その気持ちは、思いやることは出来ても、直面しないと分からない。
 これを天災と言うが、本当に天災なのだろうか。
半世紀生きて来ても、こんな雨の降り方は過去に無かった。
 なぜ、こうなったかと言えば、やはり行きつくところは地球温暖化。それを作り出したのは我々人類に他ならない。
 車を作り、工場を動かし、冷暖房のために、どんどん化石燃料を燃やして、大気圏内を暖め水蒸気を発生させて、大雨を誘発する。
 みんなでやっていることだから、自分一人がどうこうしたって、と言いながら、良くないと分かっていても止められない。

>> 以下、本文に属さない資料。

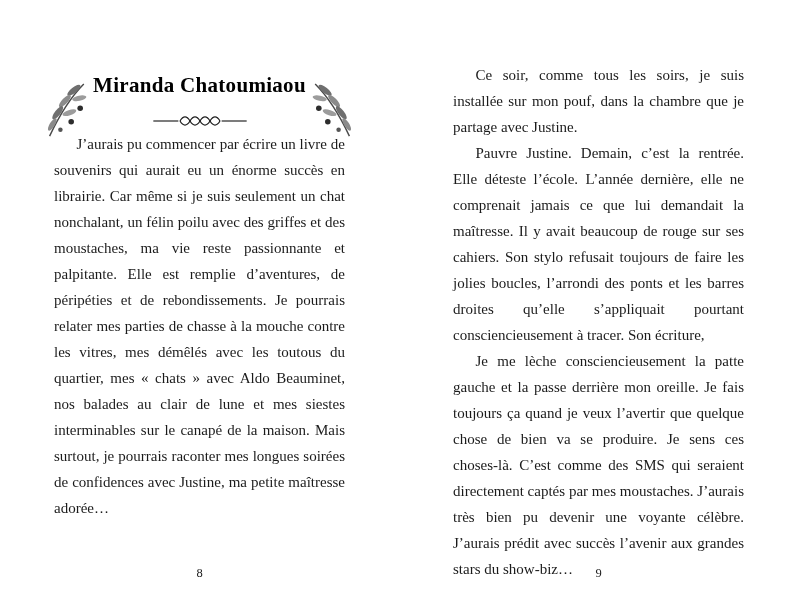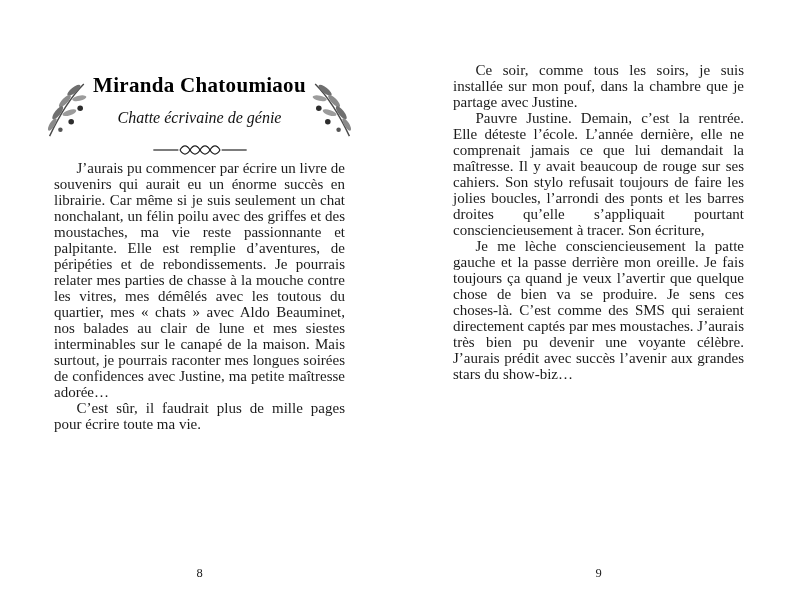--- a/index.html
+++ b/index.html
@@ -64,21 +64,21 @@
   .ornament {
     text-align: center;
     margin: 15px 0 2px 0;
     line-height: 0;
   }
   .ornament svg { width: 100px; height: 16px; }
   
   .body-text p {
     margin: 0;
     font-size: 15px;
-    line-height: 16px;
+    line-height: 26px;
     text-align: justify;
     text-indent: 1.5em;
     hyphens: auto;
     -webkit-hyphens: auto;
   }
   .page-left .body-text { margin-top: 0; }
   .page-right .body-text { padding-top: 62px; }
   
   .page-number {
     position: absolute;
@@ -108,21 +108,20 @@
           <ellipse cx="17" cy="51" rx="8" ry="2.8" transform="rotate(-58 17 51)" fill="#8b8b8b"></ellipse>
           <ellipse cx="47" cy="22" rx="8" ry="2.9" transform="rotate(-12 47 22)" fill="#9c9c9c"></ellipse>
           <ellipse cx="36" cy="38" rx="8" ry="2.9" transform="rotate(-18 36 38)" fill="#9c9c9c"></ellipse>
           <circle cx="48" cy="33" r="3.1" fill="#2d2d2d"></circle>
           <circle cx="38" cy="48" r="3.1" fill="#2d2d2d"></circle>
           <circle cx="26" cy="57" r="2.5" fill="#555555"></circle>
         </svg>
       </span>
 
       <h1 class="chapter-title">Miranda Chatoumiaou</h1>
-      <div class="chapter-subtitle">Chatte écrivaine de génie</div>
 
       <span class="branch branch-right">
         <svg viewBox="0 0 60 70" xmlns="http://www.w3.org/2000/svg">
           <path d="M52 6 C40 18, 28 34, 14 64" stroke="#4a4a4a" fill="none" stroke-width="1.6"></path>
           <ellipse cx="41" cy="13" rx="9" ry="3.1" transform="rotate(-38 41 13)" fill="#6f6f6f"></ellipse>
           <ellipse cx="31" cy="25" rx="9" ry="3.1" transform="rotate(-46 31 25)" fill="#8b8b8b"></ellipse>
           <ellipse cx="23" cy="38" rx="9" ry="3.1" transform="rotate(-52 23 38)" fill="#6f6f6f"></ellipse>
           <ellipse cx="17" cy="51" rx="8" ry="2.8" transform="rotate(-58 17 51)" fill="#8b8b8b"></ellipse>
           <ellipse cx="47" cy="22" rx="8" ry="2.9" transform="rotate(-12 47 22)" fill="#9c9c9c"></ellipse>
           <ellipse cx="36" cy="38" rx="8" ry="2.9" transform="rotate(-18 36 38)" fill="#9c9c9c"></ellipse>
@@ -137,21 +136,20 @@
       <svg viewBox="0 0 120 16" xmlns="http://www.w3.org/2000/svg">
         <line x1="4" y1="8" x2="34" y2="8" stroke="#1e1e1e" stroke-width="1.4"></line>
         <path d="M36 8 C40 1.5 44 1.5 48 8 C52 14.5 56 14.5 60 8 C64 1.5 68 1.5 72 8 C76 14.5 80 14.5 84 8" stroke="#1e1e1e" stroke-width="1.5" fill="none"></path>
         <path d="M36 8 C40 14.5 44 14.5 48 8 C52 1.5 56 1.5 60 8 C64 14.5 68 14.5 72 8 C76 1.5 80 1.5 84 8" stroke="#1e1e1e" stroke-width="1.5" fill="none"></path>
         <line x1="86" y1="8" x2="116" y2="8" stroke="#1e1e1e" stroke-width="1.4"></line>
       </svg>
     </div>
 
     <div class="body-text">
       <p>J’aurais pu commencer par écrire un livre de souvenirs qui aurait eu un énorme succès en librairie. Car même si je suis seulement un chat nonchalant, un félin poilu avec des griffes et des moustaches, ma vie reste passionnante et palpitante. Elle est remplie d’aventures, de péripéties et de rebondissements. Je pourrais relater mes parties de chasse à la mouche contre les vitres, mes démêlés avec les toutous du quartier, mes « chats » avec Aldo Beauminet, nos balades au clair de lune et mes siestes interminables sur le canapé de la maison. Mais surtout, je pourrais raconter mes longues soirées de confidences avec Justine, ma petite maîtresse adorée…</p>
-      <p>C’est sûr, il faudrait plus de mille pages pour écrire toute ma vie.</p>
     </div>
 
     <div class="page-number">8</div>
   </div>
 
   <div class="page page-right">
 
     <div class="body-text">
       <p>Ce soir, comme tous les soirs, je suis installée sur mon pouf, dans la chambre que je partage avec Justine.</p>
       <p>Pauvre Justine. Demain, c’est la rentrée. Elle déteste l’école. L’année dernière, elle ne comprenait jamais ce que lui demandait la maîtresse. Il y avait beaucoup de rouge sur ses cahiers. Son stylo refusait toujours de faire les jolies boucles, l’arrondi des ponts et les barres droites qu’elle s’appliquait pourtant consciencieusement à tracer. Son écriture,</p>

 農林業が衰退して、山や田んぼの保水能力が無くなったことも言われている。
 
 恐らく、この自然現象は、たまたま昨年、今年のことではなく、今までの温暖化の条件が積み上がって、恐らくこれから先は、毎年起きると思った方がいいだろう。
 じゃ、どうすればいいか。
公共的には、河川を更に整備して、溢れないように土手を嵩上げするとか、水の逃げ口を作っておく。
 自己防衛的には、今から住宅を考えているなら、山のすぐ下や、低い場所に家を建てない。特に河川の近くで、堤防より低い場所は止めた方がいい。
 各自治体の市役所などに行けば、そんな危険地区のマップがあるはずだ。
 今回の被害状況を見ても、大方は、裏山が崩れて土砂が流れ込んだり、低い場所の新興住宅地が浸水している場合が多い。
 新興住宅地は、山を切り開いたり、もともと田畑だったところが多いので、そんな場所が多いようだ。
 現在そんな場所に居宅があって、移転が難しいなら、浸水の恐れのある家屋は、一階を浸水してもいいような非木材型の車庫にして、2階3階を住居に改築して、更にゴムボートを備えておく。来年もあると思った方がいい。
 天災は基本、特約がない限り、保険は下りない。下りても、その間が大変だし、被害は少ない方がいい。だから将来の安心を買う保険みたいなもの。

 これからは、地震と豪雨は、よそ事ではないと思って、もう一度我が家の地理上の位置や、想定できる被害を考えて、出来ることから備えておいたがいい。
 最後に、近年、自衛隊の災害に於ける存在力が増している。本当に、被災した場合、纏まった人数を派遣できるのは自衛隊しかないし、活動も、日頃から訓練している彼らしかいない。
 猛暑日が続く中で、彼らの奮闘を称賛するとともに、二次災害が起きないことを祈る。